Distant Intimacies

I
A pleasure in May reading by the light of the setting sun, until at the last moment, the bed lamp goes on. Yellow, purple heighten each page's exotic tone. The text's trials & tribulations ignite memories of failed loves, misadventures, blackouts, personal battles in Bremen, Copenhagen, Paris. The young woman I spent time with at the bar, with its pink-neon Epernay sign outside crosses my mind. Champagne, the only drink there. Hailing from Martinique, she radiated a quiet fervor that hinted of dalliances with Gauguin somewhere back down the ancestral line. Skin the color one reads by on a May night.


II
Some rodent caused the mason to dismantle all the bricks, mortar, & wrought iron railings of the front stairs. To get to the morning Globe I had to circle round near a field where frost blanketed spring's green.
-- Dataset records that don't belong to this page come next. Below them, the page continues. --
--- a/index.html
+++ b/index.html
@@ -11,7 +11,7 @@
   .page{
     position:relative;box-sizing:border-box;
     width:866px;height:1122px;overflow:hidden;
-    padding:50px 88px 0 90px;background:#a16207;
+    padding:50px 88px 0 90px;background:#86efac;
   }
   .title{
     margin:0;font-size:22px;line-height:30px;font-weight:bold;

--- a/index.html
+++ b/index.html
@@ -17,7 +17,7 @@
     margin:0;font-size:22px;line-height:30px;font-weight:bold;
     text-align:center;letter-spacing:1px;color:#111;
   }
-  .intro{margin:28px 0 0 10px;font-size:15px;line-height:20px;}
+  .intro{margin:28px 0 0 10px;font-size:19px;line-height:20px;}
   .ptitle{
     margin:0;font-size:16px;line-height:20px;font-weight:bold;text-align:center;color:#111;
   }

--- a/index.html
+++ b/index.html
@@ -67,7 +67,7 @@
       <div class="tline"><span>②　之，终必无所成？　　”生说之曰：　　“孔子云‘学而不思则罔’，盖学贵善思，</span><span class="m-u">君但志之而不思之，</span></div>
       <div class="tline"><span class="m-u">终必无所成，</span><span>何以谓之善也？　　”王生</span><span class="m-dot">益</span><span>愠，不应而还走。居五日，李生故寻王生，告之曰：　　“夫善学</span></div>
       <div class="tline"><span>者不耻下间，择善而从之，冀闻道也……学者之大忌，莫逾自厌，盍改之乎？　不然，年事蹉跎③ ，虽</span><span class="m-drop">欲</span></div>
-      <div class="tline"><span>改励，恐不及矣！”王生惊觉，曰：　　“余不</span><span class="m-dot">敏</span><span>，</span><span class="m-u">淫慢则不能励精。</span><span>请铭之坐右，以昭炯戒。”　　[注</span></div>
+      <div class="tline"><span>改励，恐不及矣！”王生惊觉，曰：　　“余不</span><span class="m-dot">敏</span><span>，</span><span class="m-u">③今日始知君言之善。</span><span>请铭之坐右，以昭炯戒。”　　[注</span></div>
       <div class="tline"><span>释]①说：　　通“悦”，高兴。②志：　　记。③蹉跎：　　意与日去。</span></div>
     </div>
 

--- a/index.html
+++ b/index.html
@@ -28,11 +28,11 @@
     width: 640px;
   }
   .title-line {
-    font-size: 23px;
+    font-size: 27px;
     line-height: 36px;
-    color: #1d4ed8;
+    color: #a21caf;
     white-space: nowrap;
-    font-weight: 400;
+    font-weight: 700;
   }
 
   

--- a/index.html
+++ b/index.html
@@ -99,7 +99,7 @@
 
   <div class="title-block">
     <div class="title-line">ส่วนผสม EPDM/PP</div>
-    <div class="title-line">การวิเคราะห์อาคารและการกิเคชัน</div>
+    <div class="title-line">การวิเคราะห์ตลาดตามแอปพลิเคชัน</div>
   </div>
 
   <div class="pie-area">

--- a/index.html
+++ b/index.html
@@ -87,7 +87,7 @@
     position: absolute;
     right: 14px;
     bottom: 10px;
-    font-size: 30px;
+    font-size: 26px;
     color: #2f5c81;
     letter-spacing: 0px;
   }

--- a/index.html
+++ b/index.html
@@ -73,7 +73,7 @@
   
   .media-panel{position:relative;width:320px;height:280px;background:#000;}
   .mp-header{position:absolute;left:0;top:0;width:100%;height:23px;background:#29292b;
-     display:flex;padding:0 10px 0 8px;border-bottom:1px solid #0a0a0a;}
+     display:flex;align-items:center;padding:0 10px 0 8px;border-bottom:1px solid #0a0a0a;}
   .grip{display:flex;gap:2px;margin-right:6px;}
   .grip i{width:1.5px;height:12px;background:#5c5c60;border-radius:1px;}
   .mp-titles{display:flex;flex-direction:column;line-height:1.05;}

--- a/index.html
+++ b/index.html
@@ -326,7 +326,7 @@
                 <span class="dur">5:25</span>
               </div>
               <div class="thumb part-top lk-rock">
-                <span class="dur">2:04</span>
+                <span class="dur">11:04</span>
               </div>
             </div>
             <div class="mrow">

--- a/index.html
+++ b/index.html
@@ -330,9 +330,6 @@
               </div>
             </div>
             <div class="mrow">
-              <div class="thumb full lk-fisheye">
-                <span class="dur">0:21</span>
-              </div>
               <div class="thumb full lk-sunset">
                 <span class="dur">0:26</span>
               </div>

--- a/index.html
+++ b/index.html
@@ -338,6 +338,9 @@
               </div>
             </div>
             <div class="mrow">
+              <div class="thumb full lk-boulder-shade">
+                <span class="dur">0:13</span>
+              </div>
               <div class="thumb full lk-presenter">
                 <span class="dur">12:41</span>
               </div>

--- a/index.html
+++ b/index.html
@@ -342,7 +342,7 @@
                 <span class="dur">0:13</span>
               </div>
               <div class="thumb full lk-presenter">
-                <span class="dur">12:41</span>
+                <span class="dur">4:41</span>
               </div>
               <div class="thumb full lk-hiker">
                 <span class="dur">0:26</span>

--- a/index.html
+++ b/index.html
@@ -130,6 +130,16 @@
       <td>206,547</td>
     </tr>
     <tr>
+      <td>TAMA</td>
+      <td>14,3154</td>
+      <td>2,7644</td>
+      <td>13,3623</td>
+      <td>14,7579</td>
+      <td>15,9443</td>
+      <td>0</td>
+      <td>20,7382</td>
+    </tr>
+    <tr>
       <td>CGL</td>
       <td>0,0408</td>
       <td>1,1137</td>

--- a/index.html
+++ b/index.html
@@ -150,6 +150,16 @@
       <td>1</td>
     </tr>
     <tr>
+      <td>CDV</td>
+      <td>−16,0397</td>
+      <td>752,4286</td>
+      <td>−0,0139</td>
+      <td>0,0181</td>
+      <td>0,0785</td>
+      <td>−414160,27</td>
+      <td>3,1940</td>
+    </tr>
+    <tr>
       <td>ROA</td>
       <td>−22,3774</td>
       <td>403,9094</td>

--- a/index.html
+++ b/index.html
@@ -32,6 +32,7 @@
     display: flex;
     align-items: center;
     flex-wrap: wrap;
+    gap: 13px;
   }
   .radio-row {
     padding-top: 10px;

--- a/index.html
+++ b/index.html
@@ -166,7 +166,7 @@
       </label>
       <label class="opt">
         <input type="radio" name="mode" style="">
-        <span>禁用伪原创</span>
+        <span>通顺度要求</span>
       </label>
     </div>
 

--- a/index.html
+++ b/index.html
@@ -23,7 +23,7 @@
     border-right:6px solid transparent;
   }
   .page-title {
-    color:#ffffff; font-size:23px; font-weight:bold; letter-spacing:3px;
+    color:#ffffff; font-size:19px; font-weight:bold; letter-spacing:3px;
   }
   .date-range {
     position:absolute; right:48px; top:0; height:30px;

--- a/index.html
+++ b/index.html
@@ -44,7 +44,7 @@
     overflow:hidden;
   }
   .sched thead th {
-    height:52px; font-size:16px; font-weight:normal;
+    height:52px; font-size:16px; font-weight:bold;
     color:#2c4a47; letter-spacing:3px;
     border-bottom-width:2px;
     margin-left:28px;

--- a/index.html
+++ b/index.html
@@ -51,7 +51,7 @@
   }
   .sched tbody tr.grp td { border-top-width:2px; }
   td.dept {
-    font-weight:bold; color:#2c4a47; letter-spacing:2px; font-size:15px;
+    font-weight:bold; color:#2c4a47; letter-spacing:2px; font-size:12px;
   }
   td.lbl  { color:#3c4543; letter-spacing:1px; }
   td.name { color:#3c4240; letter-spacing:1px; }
Four Norwegian spruce danced in the sky. The local dog refused her usual snarl. The lilac drove its scent deep as permanent memory. But at the breakfast table blood oozed from page one.


III
In spring, when light lasts longer, the world is larger. Toward Symphony Hall in Boston successive apple trees turn St. Stephens Street white with petals & pistils. Approaching the site, one becomes trainbearer to the bride of the city. Here, nature needs only wind for pollination. A woman in a dream might even respond to a gentle kiss, “I like when my clothes melt off.”